Mission Sunday 2020 – A Reason to Give Thanks

By Fr Bernard Espiritu SVD
National Director
Pontifical Mission Societies

Recently, I met a person who openly declares that he is an atheist. My only question to him was, “Do you believe in goodness?” And without hesitation he answered in the positive, to which I promptly replied, “That goodness comes from someone!” I did not want to dispute his belief. Rather, I just wanted to leave him wondering and hope that he finds the truth.

There is goodness in every human person. I believe we all come from the source of goodness, who is Goodness Himself -- God. The great Augustine of Hippo believed in the same. “Our heart is restless until it rests in thee”, he once wrote. When one is conscious of this reality, one is challenged to search for one’s purpose, one’s mission in life.

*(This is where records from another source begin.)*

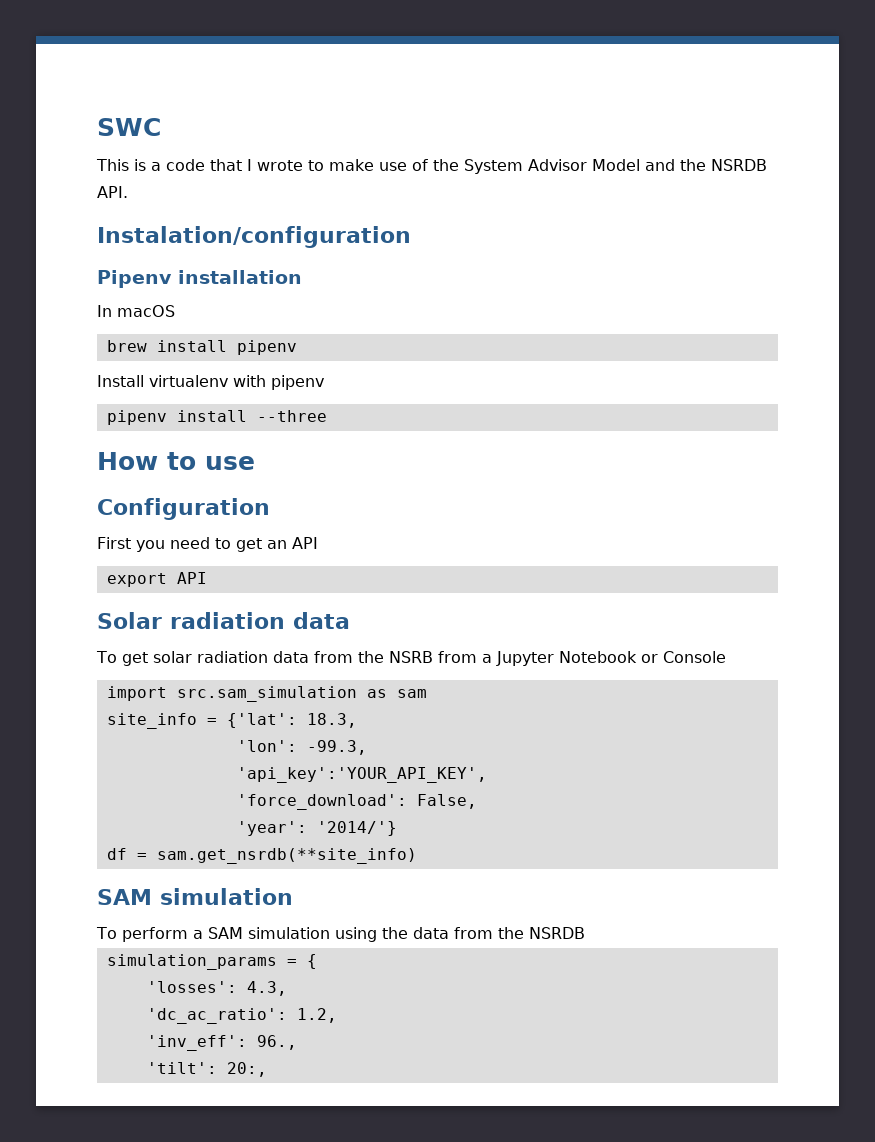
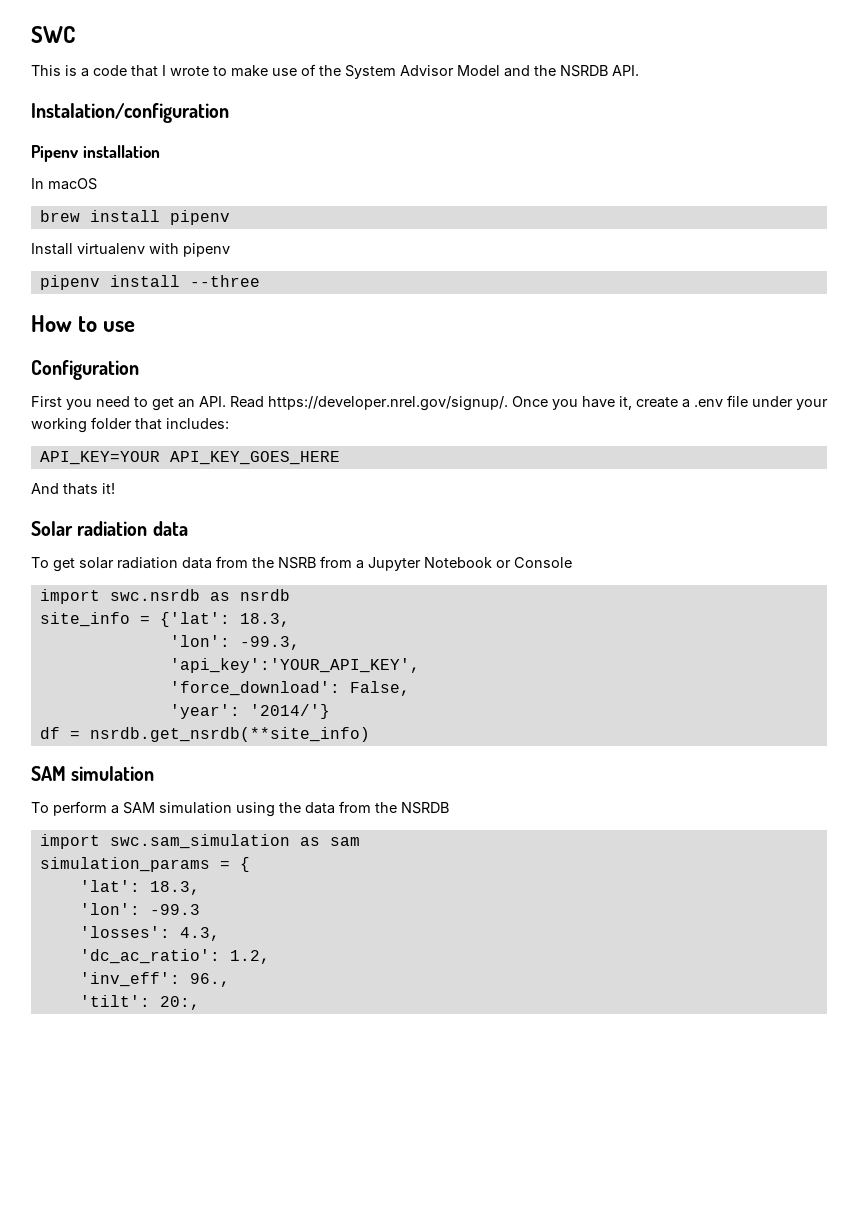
[291,537,318,549] [106,572,207,587] API // export API -> [199,395,828,411] [31,417,229,433] [39,451,340,465] [31,483,115,495] API. Read https://developer.nrel.gov/signup/. Once you have it, create a .env file under your working folder that includes: // API_KEY=YOUR API_KEY_GOES_HERE // And thats it!
[176,686,427,702] src.sam_simulation as sam -> [109,589,290,601] swc.nsrdb as nsrdb
[156,848,417,864] sam.get_nsrdb(**site_info) -> [89,727,370,742] nsrdb.get_nsrdb(**site_info)
(585, 933) none -> [39,834,360,849] // import swc.sam_simulation as sam
(317, 961) none -> [79,880,200,895] [79,903,200,915] // 'lat': 18.3, // 'lon': -99.3

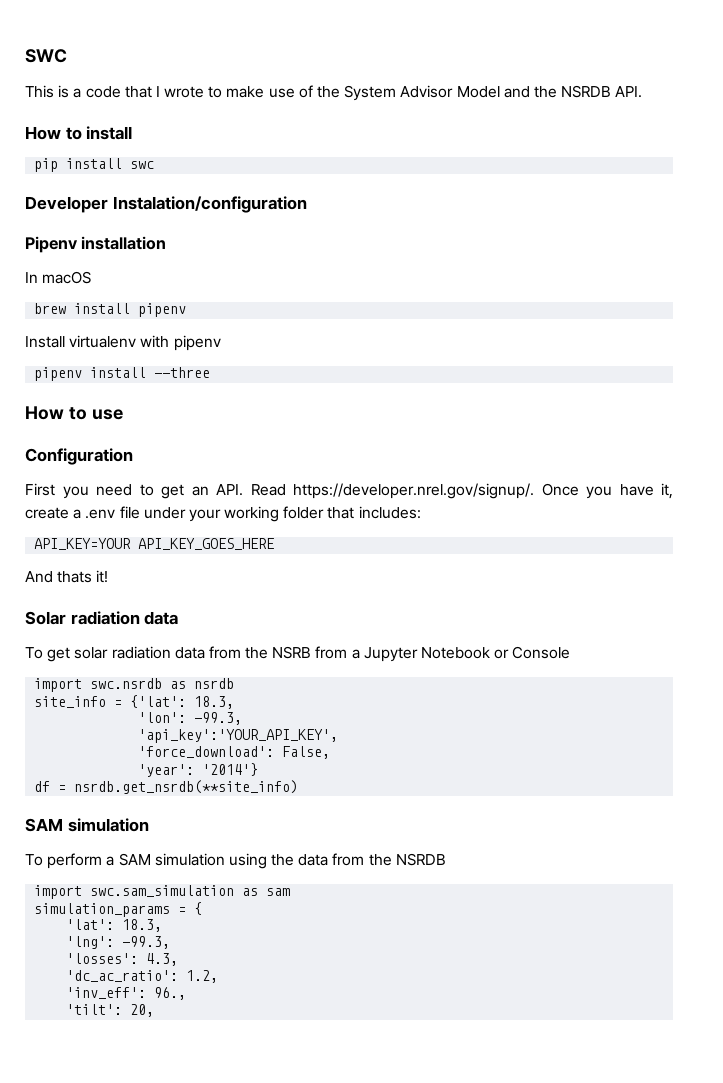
(639, 70) none -> [25,126,133,140] [34,158,155,172] [25,196,108,213] How to install // pip install swc // Developer
[249,704,330,719] '2014/'} -> [202,763,259,776] '2014'}
[79,903,200,915] 'lon': -99.3 -> [66,936,171,949] 'lng': -99.3,
[159,996,200,1010] 20:, -> [130,1004,155,1017] 20,

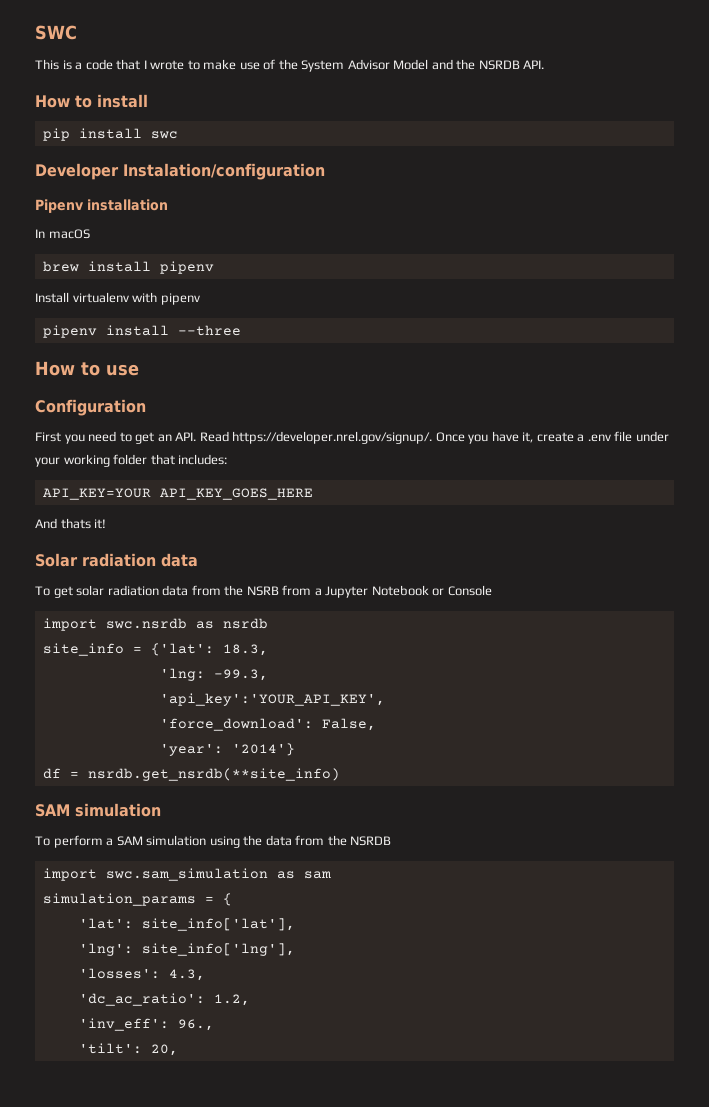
[138,712,187,723] 'lon': -> [159,668,205,681] 'lng:
[122,919,163,932] 18.3, -> [141,918,295,931] site_info['lat'],
[122,936,171,949] -99.3, -> [141,943,295,956] site_info['lng'],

The Covid-19 pandemic has compelled us to change many practices in our daily lives. It caught us all unprepared. It made us realise that we must take care of ourselves by washing hands, covering our mouth when sneezing, and keeping a safe distance from others. But all this is done not just to keep myself safe and healthy, but to express the truth that if I live properly, I already care for the person next to me, too. In a time of crisis, especially, my life has an impact on others who are around me.

No wonder, Pope Francis summons us to understand the prophetical declaration of the prophet Isaiah (6:8), “Here I am, send me”. Isaiah lived in a time of crisis. It may not have been a time of a pandemic, but, historically, it was a time when people were crushed by the unsettling times, a period of chaos when people were uprooted from their normal life and were exiled to a foreign land because of war. The God of Isaiah, the God of Israel, needed a reliable person to cause change and unite the people to their God. Or better still, to connect God with his people, once more! He was a necessary link. Our pandemic is an opportunity to understand one’s self in relation to the rest of what and who exist around me. I am not a meaningless individual. I am a significant other. I can cause change.

On 27 March 2020, at 6:00 pm Rome time, Pope Francis made a valuable gesture at the peak of the pandemic in Italy. He walked into an empty, wet, and lonely Vatican Square. From the silent pavement of a normally crowded space, the chanting of the story of Mark’s Gospel, The Storm at Sea (Mk 4:35-41), resounded. And Pope Francis shared his heart and spoke of the eventful dialogue that transpired between Jesus and his frightened disciples. The storm exposed the disciples’ vulnerability and superfluity that made them utter the words “Do you not care if we perish?” To which Jesus replied with a gesture that abated the storm and kindled their faith. God cares. The Pope’s reflection led to a silent prayer before Jesus in the Blessed Sacrament. The profound event climaxed with Pope Francis blessing the City of Rome and the World with the Real Presence of Jesus. A compelling expression of the faith of our religious leader.

Mission Sunday is a day when we celebrate the faith lovingly implanted in us at Baptism, the faith that grows dynamically in our living the challenges we face creatively and bravely, and the faith that is devotedly nurtured in our prayers. From the very early days of Pope Francis’ pontificate, he underlined the centrality of each believer’s personal encounter with Jesus. He continually emphasises that prayer plays an important part in bringing to life this friendship with the Lord. And this friendship fuels our enthusiasm and dedication to articulate and own our availability to cause the transformation expressed in the Prophet Isaiah’s words, “Here I am, send me!”

The goodness lived. The challenges encountered. The Gospel that illuminates. The Real Presence that proclaims our God who cares. The prayer that is a dialogue and equips us to capture the friendship offered by the one who declared, “I no longer call you servant, I call you friend” (John 15:15). The mission that enables a spark to transform lives. All these create the missionary who is you and me. There is a reason to give thanks. Mission Sunday is our day. You, me, we are missionaries. May our missionary hearts proclaim on Mission Sunday in unison, “Here I am, send me!”